Curry of Life v1.1 is an upgraded version as I added in several more ingredients such as lemongrass, tomatoes, onion, chili padi and sugar. With all the additional ingredients I have put in, this v1.1 is a little heavier in taste which is of course produce more fragrant, spicier or simply more ummppp or kick. This is definitely for heavy taste bud person. However, I still prefer the previous curry as it is more lite version.

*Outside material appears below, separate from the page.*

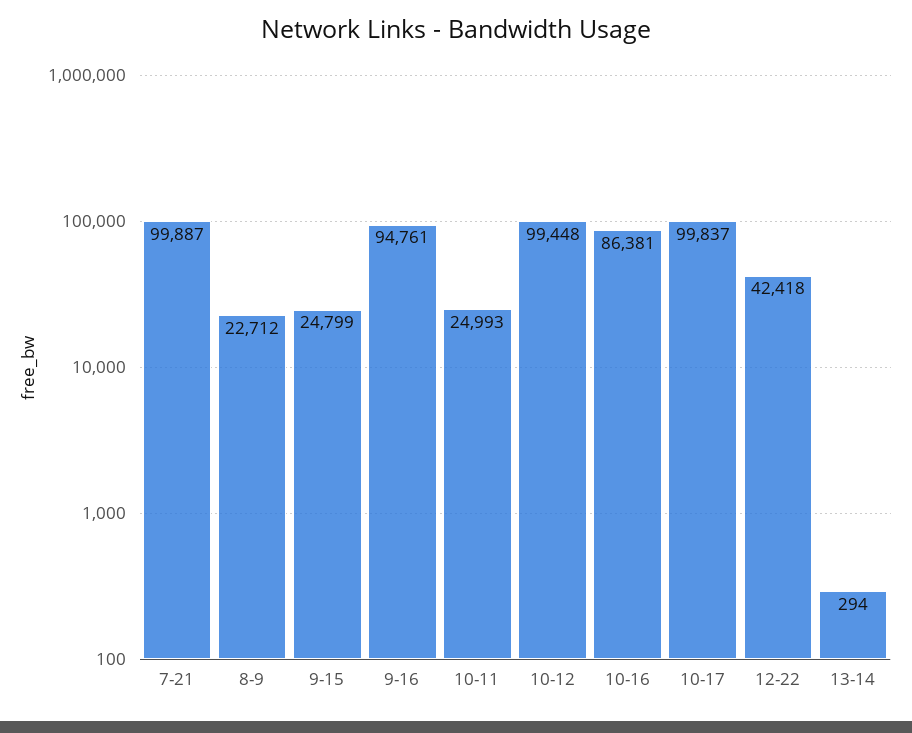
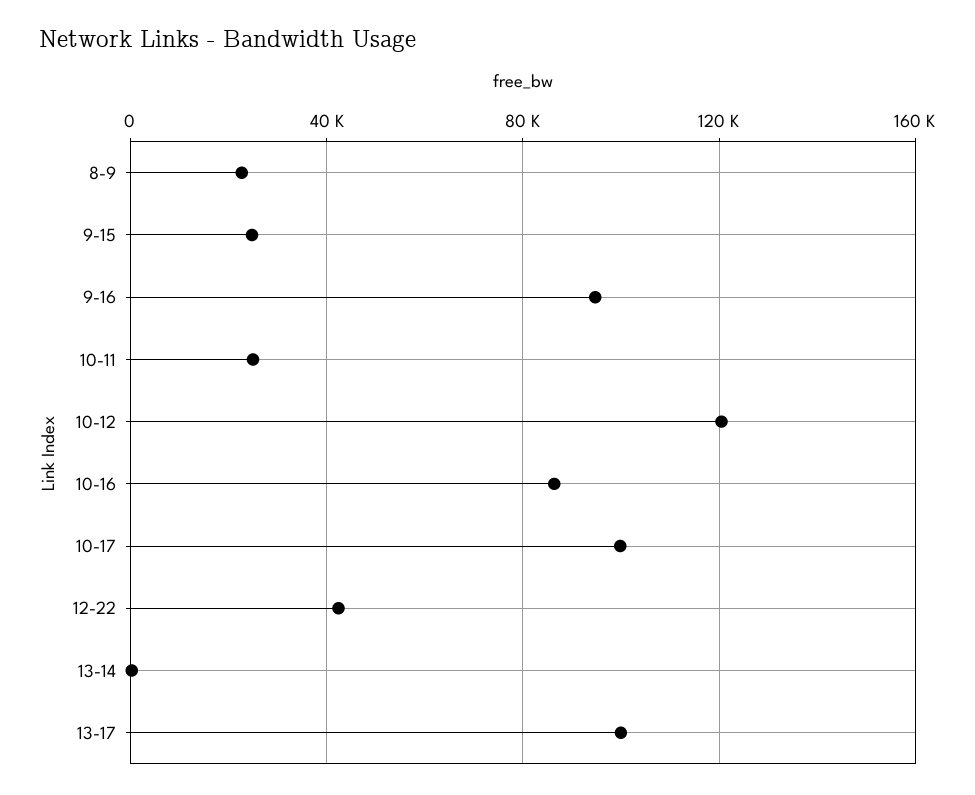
7-21: 99887 -> none
10-12: 99448 -> 120000
13-17: none -> 100000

Wednesday, August 19, 2009

Chef Ak in action - Nasi Lemak



Method and Ingredients
1. Prepare rice as in normal cooking
2. Pour in coconut milk
3. Put in tied pandan leaf and ginger sliced
4. Stir to mix well
5. Press cook button

Sambal Anchovy (Ikan Bilis)
1. Mix chili paste with light soy sauce, sambal belacan and sugar
2. Fry Ikan Bilis until it turn brown
3. Add in garlic and onion
4. Add in mixed chili paste and water
5. Stir fry and mix well

ABC Soup
1. Cut 2 tomatoes into 8 slices
2. Cut 1 big onion and potatoes
3. Cut half Szechuan veg into thin slices
4. Boiled water and throw all above in
5. Put in 'biji biji' pepper
6. Add in anchovy and salt to taste
7. Finally add in some fishball

The nasi lemak fragrant is there but it's a little too light. Can consider as Nasi Lemak lite version as I only put in very little of coconut milk. It's the leftover from cooking Curry of Life the other day. Normal recipe of Nasi Lemak using thick coconut milk but I am only using light coconut milk. Top with fried egg, own fried groundnut, sambal ikan bilis and fried ikan bilis. Missing nin will be cucumber. Overall, it is still acceptable.

Tuesday, August 18, 2009

Chef Ak in action - Char Kuey Teow


Method and Ingredients
1. Heat wok and fry garlic to fragrant
2. Add in squid, prawn and fishcake. Stir fry for until the prawn turn pinkish
3. Add in light, dark soy sauce, special chili and pepper
4. Place in the hor fun/mee and continue to stir fry
5. Move everything to one side of the wok and crack in an egg
6. Fry it all together and then throw in a handful of beansprouts (a few seconds)
7. Remove the dish to plates and serve hot.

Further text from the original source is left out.